WORK REQUEST
Which lines of the records contain "direction"? Collect every one of them.

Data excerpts
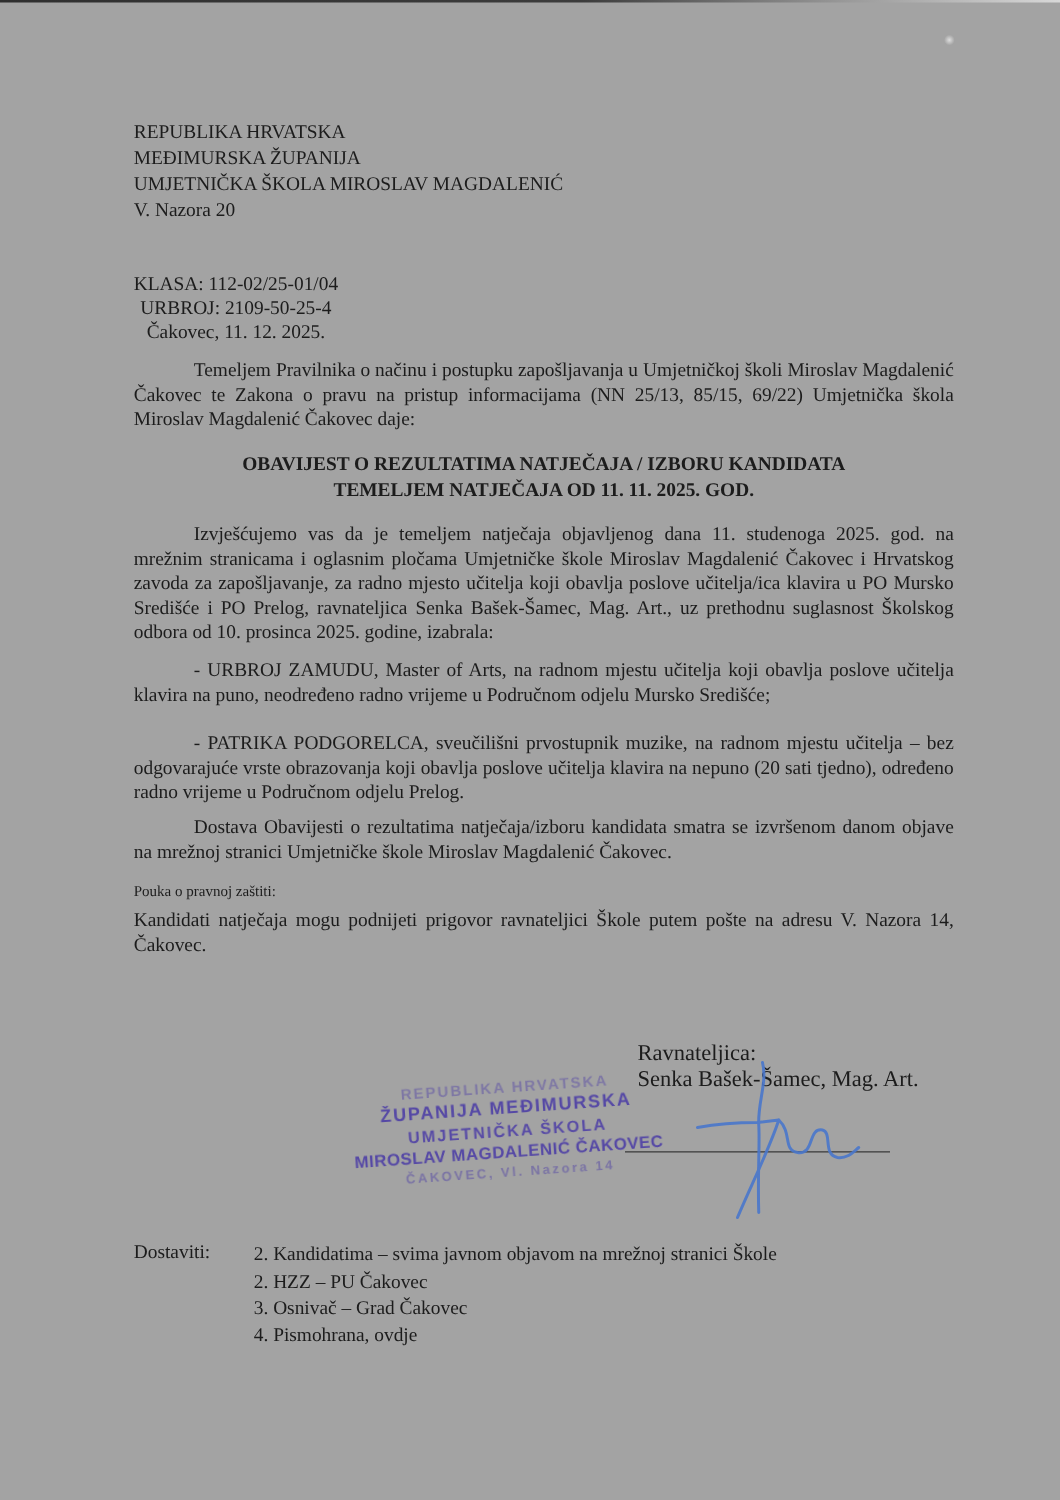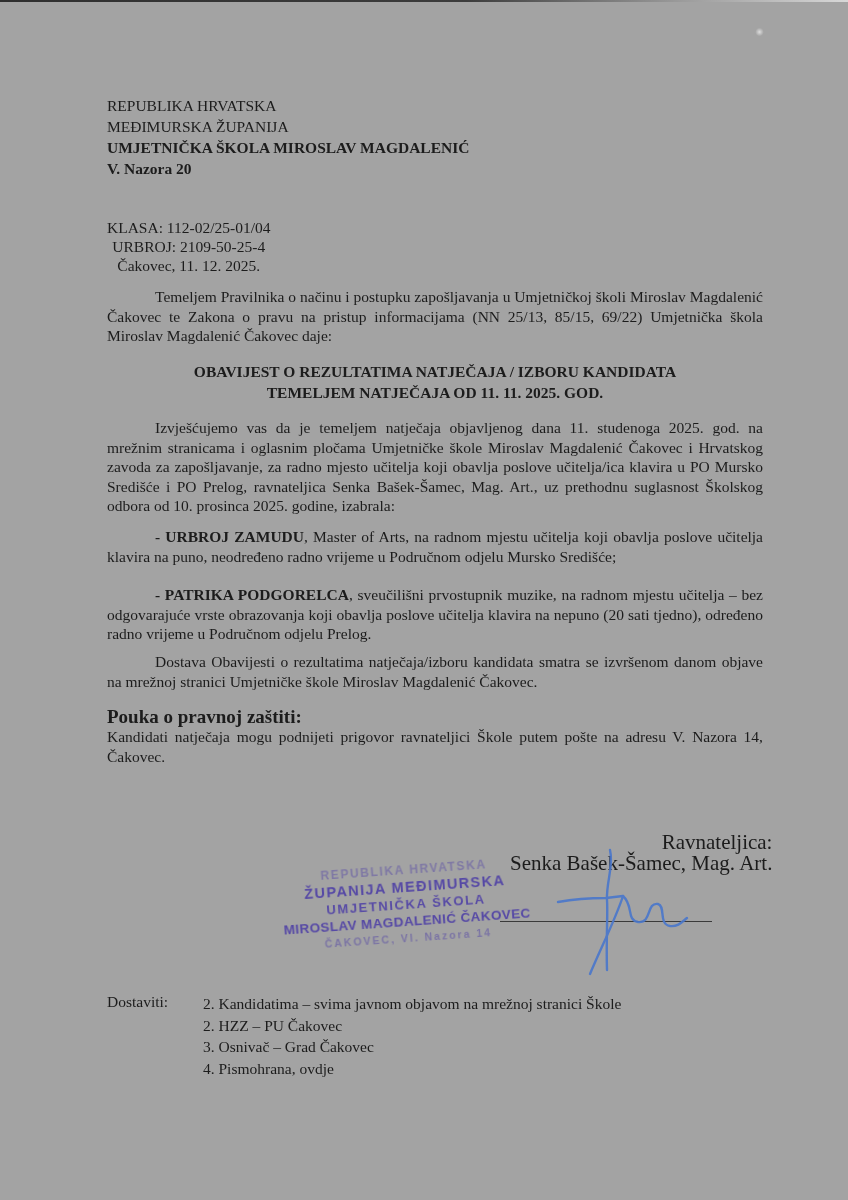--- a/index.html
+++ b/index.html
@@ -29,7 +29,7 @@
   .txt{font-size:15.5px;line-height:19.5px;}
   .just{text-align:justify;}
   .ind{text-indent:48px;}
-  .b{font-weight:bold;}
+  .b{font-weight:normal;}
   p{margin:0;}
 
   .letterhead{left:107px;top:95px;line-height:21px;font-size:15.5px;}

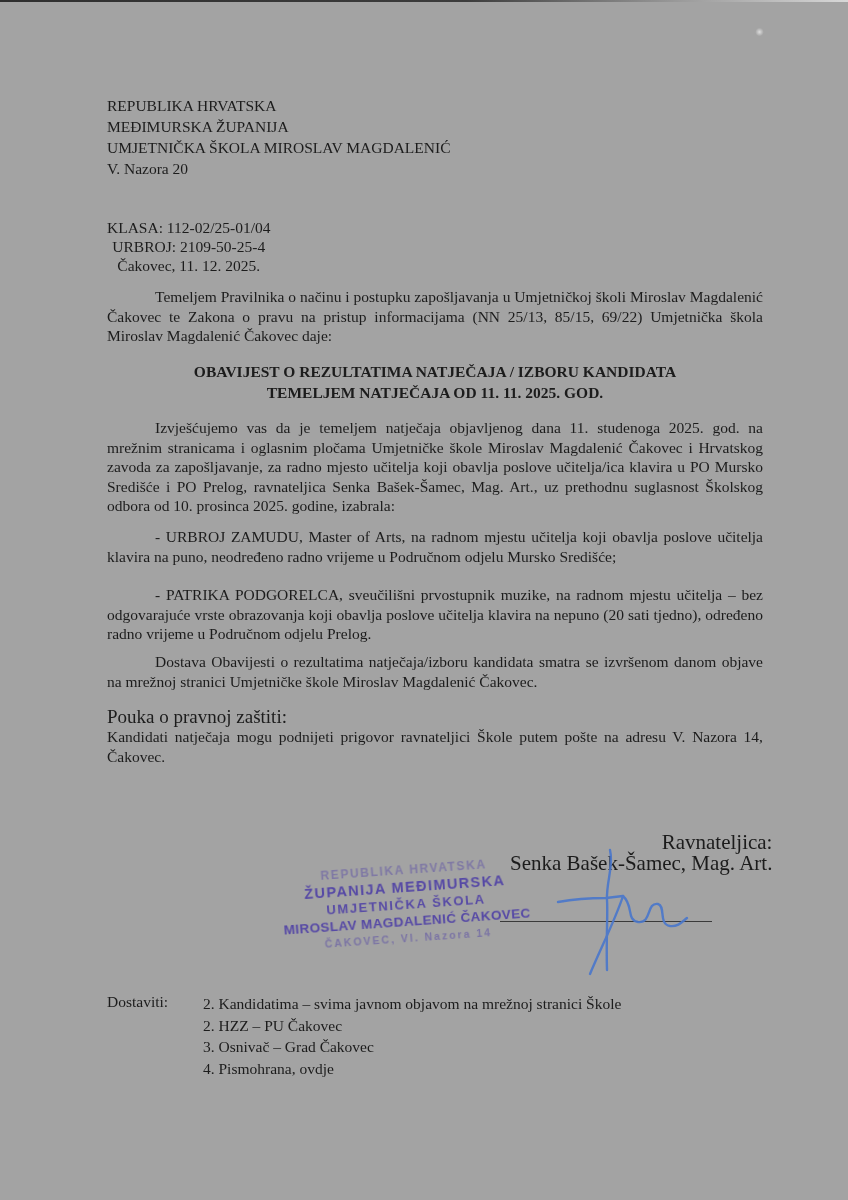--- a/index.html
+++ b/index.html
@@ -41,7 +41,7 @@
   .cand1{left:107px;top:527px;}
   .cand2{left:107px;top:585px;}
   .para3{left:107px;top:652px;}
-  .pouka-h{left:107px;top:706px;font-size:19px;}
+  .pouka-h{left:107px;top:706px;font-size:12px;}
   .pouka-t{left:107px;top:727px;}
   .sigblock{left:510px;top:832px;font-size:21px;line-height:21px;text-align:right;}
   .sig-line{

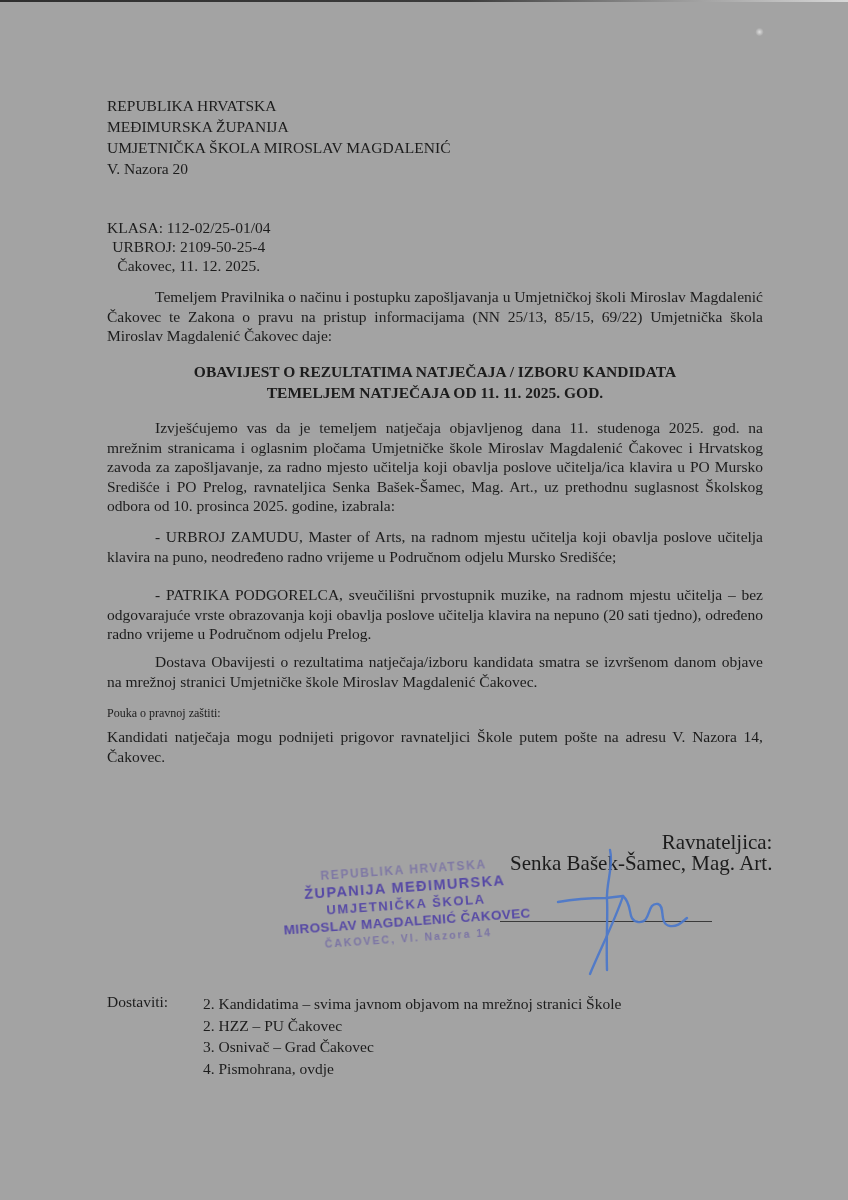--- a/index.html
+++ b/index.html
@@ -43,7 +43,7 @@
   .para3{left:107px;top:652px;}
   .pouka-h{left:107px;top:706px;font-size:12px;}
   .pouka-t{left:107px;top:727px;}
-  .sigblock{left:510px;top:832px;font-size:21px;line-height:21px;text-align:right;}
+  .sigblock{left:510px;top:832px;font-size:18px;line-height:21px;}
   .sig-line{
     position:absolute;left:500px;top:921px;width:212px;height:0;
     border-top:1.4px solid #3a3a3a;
---
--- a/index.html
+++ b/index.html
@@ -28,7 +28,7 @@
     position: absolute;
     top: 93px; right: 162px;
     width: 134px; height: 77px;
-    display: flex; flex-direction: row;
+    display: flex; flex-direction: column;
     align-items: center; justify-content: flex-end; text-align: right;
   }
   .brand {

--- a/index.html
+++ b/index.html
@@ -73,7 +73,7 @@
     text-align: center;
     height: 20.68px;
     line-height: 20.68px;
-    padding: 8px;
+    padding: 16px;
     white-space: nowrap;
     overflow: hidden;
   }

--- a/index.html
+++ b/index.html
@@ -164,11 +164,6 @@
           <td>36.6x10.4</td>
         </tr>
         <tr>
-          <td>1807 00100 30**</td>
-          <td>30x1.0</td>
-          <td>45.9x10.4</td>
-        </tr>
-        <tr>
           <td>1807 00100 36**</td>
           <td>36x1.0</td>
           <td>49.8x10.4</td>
...
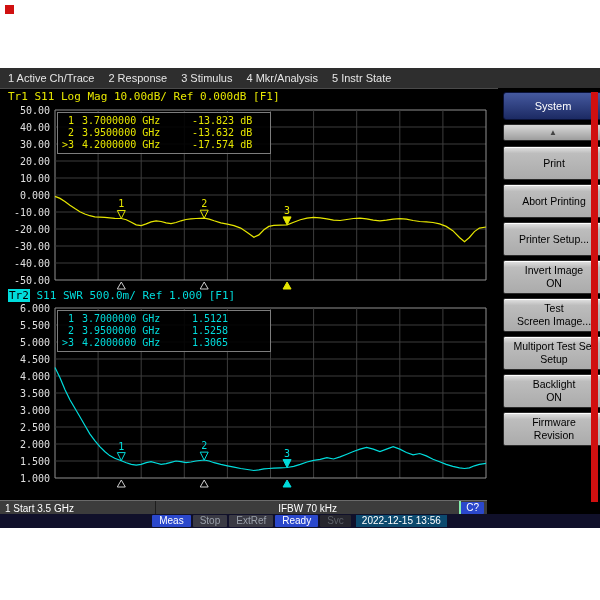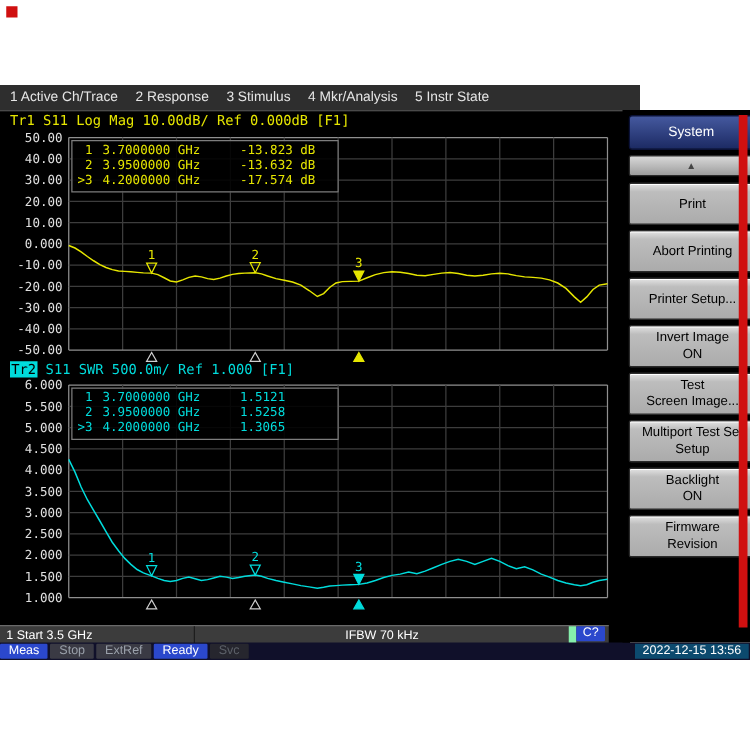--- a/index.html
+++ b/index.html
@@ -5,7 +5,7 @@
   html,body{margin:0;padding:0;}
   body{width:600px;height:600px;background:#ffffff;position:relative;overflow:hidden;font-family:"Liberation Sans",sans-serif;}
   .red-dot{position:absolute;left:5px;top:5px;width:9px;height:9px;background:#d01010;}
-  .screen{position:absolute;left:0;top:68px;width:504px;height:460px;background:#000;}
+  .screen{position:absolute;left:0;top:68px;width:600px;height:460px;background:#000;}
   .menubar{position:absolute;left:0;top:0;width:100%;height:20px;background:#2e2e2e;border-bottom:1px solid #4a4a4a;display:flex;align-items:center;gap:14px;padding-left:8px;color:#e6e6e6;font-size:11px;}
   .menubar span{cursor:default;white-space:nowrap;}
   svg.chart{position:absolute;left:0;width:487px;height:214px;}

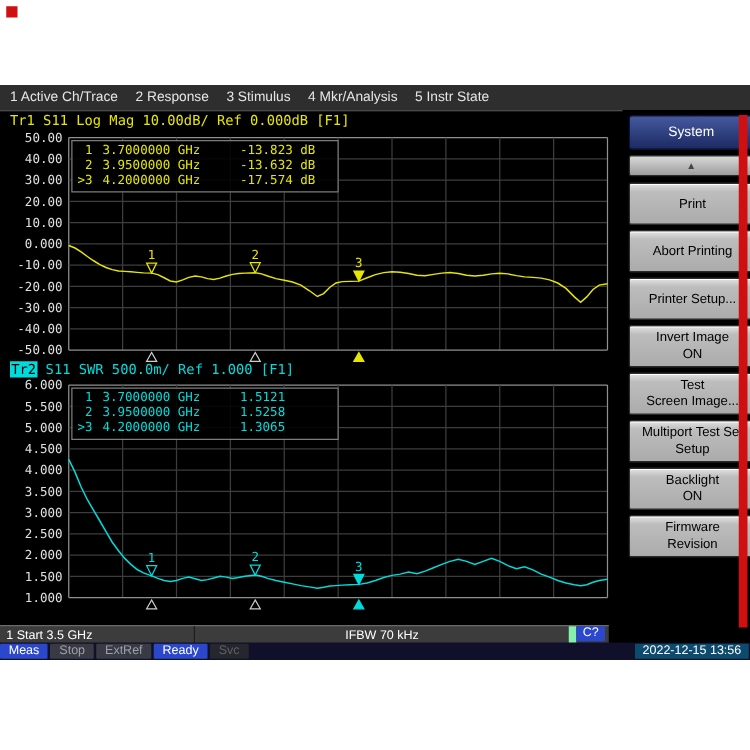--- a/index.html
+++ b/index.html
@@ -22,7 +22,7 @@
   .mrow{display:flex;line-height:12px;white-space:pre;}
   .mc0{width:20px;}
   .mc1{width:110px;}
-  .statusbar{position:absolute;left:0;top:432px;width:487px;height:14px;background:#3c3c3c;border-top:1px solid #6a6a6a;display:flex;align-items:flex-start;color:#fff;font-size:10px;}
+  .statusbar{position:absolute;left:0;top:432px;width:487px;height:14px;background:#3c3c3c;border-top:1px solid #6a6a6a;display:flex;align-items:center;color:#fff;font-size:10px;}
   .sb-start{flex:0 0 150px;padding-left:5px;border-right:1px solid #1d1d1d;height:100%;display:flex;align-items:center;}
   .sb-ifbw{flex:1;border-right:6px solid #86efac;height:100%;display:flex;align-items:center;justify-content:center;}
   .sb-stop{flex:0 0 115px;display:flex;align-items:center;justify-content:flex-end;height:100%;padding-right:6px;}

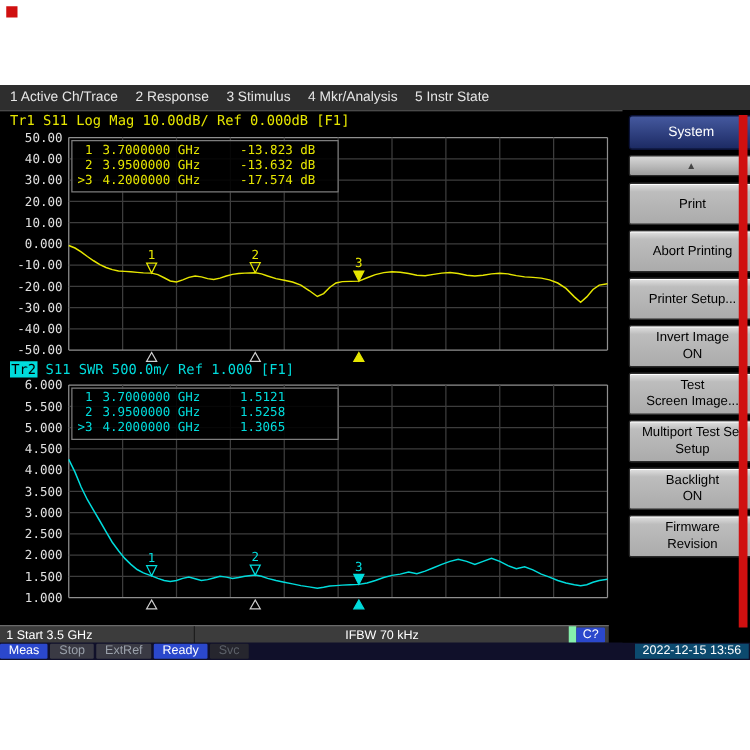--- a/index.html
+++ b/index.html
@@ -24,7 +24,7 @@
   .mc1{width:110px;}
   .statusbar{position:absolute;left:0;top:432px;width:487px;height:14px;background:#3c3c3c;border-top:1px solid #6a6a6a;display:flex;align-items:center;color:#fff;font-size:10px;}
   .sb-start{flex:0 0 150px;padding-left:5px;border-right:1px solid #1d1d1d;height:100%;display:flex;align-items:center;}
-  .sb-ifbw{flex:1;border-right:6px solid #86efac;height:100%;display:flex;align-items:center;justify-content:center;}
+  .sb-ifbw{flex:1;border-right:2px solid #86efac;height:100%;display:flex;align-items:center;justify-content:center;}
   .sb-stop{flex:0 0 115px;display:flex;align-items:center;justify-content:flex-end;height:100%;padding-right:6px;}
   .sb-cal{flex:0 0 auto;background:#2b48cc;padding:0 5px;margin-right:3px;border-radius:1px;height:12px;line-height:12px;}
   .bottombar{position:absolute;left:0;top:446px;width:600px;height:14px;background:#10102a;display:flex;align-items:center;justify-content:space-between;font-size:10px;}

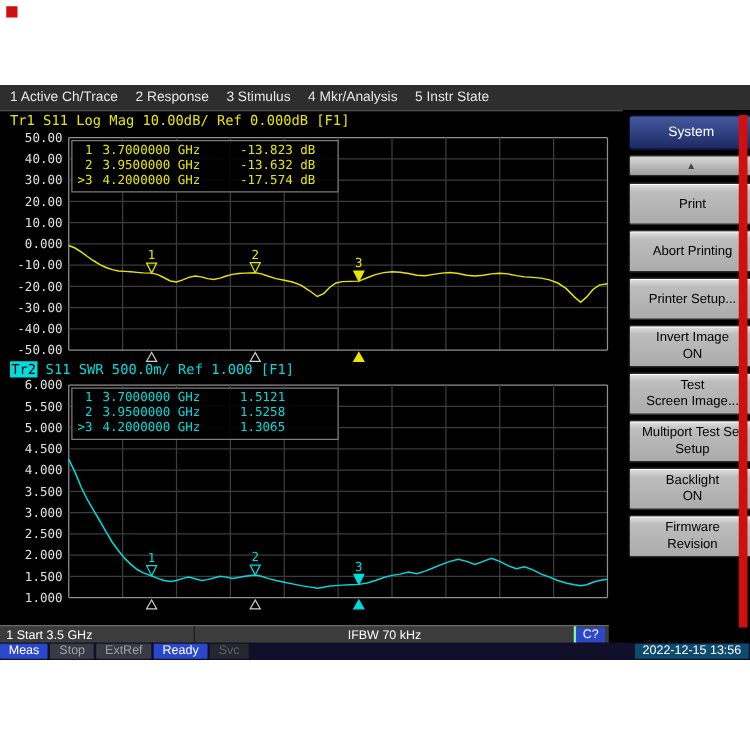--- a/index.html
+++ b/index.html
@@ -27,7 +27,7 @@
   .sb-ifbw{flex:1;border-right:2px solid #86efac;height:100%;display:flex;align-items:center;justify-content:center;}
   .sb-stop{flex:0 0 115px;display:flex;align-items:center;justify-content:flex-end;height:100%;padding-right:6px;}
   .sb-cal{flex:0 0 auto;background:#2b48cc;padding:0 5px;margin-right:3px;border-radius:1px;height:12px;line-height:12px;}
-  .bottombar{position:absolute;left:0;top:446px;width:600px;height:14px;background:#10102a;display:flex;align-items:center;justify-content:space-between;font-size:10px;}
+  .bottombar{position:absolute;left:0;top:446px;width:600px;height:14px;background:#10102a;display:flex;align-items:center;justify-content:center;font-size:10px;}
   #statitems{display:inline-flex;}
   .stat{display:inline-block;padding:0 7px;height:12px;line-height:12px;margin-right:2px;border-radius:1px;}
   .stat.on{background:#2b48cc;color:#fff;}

ANSWER SPACE
-    display: flex; flex-direction: row;
+    display: flex; flex-direction: column;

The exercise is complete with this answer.